▶ _ASSIGNED TASK_
Range to output from the entries below: the line containing "- The Odyssey" through the line containing "- Ler Chile amplia presença no setor de". Set it down exactly, ends included, nothing else.

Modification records
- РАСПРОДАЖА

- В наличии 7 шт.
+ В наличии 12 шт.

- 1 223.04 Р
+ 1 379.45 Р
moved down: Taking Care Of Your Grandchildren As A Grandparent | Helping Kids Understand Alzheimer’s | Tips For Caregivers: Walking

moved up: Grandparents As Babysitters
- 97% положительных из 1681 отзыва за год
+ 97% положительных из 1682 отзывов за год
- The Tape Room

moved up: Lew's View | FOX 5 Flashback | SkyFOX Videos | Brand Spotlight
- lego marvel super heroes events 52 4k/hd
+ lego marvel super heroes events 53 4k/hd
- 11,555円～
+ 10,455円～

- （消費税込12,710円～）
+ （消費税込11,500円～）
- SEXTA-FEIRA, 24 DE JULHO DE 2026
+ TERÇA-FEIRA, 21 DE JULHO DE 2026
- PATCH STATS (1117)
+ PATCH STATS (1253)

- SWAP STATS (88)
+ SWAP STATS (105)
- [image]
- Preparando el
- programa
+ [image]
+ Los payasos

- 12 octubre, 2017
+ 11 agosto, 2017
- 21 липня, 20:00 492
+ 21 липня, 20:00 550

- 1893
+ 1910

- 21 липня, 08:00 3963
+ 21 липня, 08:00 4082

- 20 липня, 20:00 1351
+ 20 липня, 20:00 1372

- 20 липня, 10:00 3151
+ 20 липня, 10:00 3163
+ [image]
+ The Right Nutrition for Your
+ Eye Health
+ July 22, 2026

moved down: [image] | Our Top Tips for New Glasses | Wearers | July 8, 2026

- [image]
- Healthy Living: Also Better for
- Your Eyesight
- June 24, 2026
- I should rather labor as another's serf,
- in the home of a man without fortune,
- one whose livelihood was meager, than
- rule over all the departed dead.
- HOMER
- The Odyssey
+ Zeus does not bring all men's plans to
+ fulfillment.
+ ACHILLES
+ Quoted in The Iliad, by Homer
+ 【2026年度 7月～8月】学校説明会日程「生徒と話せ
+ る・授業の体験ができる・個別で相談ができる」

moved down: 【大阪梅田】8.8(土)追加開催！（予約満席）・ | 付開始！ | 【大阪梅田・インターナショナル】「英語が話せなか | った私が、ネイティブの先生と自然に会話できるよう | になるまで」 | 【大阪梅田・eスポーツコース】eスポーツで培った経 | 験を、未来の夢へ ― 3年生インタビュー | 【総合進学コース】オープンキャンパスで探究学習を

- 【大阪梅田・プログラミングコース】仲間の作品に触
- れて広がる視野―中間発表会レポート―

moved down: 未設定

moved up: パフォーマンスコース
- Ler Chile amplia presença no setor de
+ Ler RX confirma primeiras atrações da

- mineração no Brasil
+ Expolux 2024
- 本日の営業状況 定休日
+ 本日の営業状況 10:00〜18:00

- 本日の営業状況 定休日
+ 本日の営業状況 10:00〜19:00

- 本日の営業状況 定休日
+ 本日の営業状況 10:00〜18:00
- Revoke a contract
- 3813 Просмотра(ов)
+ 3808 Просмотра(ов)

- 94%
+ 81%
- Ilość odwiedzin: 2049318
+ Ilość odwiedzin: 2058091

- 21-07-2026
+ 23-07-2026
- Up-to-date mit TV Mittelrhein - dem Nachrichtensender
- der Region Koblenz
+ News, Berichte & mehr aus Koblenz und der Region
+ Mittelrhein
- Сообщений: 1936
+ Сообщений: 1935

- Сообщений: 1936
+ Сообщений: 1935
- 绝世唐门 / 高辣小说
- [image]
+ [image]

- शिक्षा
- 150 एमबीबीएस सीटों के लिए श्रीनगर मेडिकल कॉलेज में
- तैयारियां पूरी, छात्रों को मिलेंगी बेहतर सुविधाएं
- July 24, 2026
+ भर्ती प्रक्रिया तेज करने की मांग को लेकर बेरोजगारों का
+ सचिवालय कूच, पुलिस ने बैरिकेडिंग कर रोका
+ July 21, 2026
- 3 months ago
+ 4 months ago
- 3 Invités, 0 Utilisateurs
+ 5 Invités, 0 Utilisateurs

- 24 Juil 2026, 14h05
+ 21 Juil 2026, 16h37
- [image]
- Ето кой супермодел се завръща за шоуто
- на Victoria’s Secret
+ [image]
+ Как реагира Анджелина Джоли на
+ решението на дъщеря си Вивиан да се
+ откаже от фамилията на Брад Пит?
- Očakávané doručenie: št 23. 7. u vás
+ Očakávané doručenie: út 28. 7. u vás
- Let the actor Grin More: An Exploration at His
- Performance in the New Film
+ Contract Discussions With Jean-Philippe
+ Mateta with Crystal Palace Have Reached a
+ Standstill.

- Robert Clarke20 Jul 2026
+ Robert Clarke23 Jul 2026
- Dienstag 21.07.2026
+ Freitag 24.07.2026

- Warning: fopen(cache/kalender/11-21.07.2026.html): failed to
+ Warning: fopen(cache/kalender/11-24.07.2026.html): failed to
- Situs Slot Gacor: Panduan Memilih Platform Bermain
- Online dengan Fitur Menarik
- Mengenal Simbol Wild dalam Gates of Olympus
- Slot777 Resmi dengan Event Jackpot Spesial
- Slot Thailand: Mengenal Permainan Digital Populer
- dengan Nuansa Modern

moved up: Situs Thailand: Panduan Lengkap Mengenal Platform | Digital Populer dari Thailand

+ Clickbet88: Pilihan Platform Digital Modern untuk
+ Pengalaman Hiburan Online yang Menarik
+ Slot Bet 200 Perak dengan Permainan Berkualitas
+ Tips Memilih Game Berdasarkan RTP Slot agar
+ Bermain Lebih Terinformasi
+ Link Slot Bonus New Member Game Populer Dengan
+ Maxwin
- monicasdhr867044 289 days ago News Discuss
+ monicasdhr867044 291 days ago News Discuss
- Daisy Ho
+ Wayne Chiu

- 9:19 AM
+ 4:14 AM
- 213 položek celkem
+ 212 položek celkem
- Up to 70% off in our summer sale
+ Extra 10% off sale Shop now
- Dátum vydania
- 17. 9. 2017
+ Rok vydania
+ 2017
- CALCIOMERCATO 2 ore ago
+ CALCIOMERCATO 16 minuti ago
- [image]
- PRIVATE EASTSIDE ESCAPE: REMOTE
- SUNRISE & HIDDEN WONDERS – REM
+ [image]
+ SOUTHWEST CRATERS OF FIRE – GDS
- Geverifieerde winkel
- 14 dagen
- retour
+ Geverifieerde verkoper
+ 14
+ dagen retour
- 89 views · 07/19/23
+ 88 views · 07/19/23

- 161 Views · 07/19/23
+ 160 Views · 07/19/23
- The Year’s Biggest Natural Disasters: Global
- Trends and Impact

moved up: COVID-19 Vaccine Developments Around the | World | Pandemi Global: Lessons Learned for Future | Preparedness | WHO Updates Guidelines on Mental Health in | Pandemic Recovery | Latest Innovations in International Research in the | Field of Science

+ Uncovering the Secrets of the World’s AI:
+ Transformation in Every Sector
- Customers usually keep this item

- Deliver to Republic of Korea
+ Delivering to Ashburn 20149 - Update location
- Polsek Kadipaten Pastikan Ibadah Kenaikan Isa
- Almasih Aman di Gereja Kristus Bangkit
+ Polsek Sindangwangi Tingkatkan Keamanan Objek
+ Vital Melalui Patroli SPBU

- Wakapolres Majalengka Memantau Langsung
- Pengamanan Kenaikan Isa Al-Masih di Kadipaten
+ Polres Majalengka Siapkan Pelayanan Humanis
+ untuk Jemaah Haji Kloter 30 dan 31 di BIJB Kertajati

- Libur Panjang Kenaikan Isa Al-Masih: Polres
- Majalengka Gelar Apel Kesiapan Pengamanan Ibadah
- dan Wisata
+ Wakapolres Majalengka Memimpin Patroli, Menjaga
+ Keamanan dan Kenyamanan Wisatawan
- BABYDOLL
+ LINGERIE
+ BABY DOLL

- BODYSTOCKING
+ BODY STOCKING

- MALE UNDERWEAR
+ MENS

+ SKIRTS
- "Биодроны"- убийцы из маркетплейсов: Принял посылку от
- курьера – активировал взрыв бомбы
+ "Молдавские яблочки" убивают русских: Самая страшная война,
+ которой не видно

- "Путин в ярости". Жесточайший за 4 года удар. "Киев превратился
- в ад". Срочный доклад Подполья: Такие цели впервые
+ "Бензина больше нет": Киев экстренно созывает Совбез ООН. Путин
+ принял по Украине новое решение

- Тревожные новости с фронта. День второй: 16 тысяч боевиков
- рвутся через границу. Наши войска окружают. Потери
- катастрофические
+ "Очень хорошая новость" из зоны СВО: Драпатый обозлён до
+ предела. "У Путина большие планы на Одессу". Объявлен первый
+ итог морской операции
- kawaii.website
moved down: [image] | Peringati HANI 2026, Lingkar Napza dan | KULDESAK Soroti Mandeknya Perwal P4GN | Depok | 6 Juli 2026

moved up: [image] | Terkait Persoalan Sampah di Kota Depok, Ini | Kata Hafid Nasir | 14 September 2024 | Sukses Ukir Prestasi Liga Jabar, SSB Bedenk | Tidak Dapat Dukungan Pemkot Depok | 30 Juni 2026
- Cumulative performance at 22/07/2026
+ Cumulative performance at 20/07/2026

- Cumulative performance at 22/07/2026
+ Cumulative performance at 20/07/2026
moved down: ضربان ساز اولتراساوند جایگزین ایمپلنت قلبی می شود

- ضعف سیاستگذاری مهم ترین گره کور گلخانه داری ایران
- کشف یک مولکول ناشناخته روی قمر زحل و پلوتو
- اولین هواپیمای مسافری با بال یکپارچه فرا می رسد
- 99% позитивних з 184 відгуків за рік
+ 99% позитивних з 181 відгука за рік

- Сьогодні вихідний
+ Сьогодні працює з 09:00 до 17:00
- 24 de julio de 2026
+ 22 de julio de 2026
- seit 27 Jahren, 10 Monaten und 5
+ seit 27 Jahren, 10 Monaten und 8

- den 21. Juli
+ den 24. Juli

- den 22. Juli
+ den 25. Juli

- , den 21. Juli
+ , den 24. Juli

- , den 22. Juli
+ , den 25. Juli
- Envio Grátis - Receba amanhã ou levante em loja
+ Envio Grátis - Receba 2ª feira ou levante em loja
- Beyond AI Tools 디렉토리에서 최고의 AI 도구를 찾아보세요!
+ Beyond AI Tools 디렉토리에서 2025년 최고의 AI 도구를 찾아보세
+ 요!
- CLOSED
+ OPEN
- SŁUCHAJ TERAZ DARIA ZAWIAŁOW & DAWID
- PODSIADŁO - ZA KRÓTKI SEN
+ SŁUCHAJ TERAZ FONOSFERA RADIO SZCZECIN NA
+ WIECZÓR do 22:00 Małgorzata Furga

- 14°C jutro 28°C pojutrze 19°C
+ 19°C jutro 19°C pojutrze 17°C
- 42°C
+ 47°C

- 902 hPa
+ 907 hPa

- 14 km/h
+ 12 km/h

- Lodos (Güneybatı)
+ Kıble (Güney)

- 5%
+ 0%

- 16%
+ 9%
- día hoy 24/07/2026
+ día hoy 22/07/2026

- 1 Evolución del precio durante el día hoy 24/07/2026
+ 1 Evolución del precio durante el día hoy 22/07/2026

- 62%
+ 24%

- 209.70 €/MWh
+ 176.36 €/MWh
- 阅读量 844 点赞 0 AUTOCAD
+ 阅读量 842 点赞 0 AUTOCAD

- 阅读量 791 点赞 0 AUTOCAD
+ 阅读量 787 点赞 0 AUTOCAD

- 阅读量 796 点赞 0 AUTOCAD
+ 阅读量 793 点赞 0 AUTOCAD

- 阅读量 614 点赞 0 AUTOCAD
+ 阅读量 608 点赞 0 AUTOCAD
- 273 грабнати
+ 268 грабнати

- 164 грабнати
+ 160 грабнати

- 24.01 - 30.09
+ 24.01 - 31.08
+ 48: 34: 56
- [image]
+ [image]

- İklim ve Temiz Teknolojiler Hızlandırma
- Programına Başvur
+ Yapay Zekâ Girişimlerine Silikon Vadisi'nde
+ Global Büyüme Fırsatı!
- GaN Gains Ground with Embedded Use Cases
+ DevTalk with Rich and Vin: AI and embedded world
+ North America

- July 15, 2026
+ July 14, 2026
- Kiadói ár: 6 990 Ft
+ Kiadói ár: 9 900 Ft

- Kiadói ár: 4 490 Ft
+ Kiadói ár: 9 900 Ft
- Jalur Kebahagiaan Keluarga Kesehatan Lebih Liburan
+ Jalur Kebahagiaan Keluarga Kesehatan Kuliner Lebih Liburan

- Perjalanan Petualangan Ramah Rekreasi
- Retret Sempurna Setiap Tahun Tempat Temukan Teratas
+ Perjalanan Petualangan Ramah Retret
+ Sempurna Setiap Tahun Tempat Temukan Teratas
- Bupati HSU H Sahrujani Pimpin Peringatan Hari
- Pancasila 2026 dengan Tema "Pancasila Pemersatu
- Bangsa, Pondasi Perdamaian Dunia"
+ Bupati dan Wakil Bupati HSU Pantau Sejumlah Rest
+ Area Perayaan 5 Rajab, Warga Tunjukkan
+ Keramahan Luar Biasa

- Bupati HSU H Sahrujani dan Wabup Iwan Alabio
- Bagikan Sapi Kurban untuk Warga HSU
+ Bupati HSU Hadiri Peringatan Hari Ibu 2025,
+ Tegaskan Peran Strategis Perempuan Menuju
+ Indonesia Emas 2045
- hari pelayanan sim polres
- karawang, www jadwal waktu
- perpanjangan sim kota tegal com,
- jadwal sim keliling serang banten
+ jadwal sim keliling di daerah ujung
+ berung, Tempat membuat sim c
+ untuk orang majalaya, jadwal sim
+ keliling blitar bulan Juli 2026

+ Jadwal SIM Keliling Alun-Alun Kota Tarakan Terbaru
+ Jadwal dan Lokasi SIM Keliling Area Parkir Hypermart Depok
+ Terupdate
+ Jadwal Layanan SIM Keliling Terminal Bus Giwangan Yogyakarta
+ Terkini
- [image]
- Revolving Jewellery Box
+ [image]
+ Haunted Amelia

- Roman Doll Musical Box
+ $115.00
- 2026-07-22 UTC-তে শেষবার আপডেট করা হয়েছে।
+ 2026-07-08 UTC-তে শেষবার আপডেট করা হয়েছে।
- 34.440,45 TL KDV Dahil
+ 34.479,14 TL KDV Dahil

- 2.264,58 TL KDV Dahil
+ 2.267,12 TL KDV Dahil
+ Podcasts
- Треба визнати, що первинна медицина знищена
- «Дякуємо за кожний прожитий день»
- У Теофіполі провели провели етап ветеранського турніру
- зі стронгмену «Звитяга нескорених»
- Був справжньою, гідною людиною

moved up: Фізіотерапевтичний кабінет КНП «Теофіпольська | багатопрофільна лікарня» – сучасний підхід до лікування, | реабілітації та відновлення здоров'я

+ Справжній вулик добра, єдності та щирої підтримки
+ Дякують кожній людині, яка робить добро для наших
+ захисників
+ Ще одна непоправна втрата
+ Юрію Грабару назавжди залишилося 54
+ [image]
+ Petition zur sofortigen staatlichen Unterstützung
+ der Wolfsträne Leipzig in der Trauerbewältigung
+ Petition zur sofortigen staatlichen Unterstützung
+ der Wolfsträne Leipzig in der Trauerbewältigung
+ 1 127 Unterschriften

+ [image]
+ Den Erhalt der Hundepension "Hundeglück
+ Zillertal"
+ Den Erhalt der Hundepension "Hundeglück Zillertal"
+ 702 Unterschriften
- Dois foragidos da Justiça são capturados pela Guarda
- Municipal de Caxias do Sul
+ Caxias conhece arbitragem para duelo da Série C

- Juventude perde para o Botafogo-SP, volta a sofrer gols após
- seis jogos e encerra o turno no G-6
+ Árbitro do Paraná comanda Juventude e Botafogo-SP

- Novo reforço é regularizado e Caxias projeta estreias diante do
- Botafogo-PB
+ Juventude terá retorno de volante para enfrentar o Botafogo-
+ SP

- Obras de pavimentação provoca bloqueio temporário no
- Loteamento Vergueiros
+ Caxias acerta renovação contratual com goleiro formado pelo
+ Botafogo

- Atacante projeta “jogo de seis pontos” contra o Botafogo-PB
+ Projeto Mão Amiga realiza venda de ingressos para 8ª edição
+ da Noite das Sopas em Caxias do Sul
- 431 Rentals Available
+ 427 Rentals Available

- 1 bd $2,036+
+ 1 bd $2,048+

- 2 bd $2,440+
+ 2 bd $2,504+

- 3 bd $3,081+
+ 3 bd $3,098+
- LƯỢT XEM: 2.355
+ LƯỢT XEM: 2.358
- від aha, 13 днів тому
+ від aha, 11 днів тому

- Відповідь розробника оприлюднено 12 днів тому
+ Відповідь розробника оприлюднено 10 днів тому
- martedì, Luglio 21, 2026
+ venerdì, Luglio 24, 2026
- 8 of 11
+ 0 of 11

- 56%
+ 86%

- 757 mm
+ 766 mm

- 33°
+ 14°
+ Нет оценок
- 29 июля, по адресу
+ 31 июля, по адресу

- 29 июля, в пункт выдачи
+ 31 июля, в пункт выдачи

▶ _TASK RESULT_
- The Odyssey
+ Zeus does not bring all men's plans to
+ fulfillment.
+ ACHILLES
+ Quoted in The Iliad, by Homer
+ 【2026年度 7月～8月】学校説明会日程「生徒と話せ
+ る・授業の体験ができる・個別で相談ができる」

moved down: 【大阪梅田】8.8(土)追加開催！（予約満席）・ | 付開始！ | 【大阪梅田・インターナショナル】「英語が話せなか | った私が、ネイティブの先生と自然に会話できるよう | になるまで」 | 【大阪梅田・eスポーツコース】eスポーツで培った経 | 験を、未来の夢へ ― 3年生インタビュー | 【総合進学コース】オープンキャンパスで探究学習を

- 【大阪梅田・プログラミングコース】仲間の作品に触
- れて広がる視野―中間発表会レポート―

moved down: 未設定

moved up: パフォーマンスコース
- Ler Chile amplia presença no setor de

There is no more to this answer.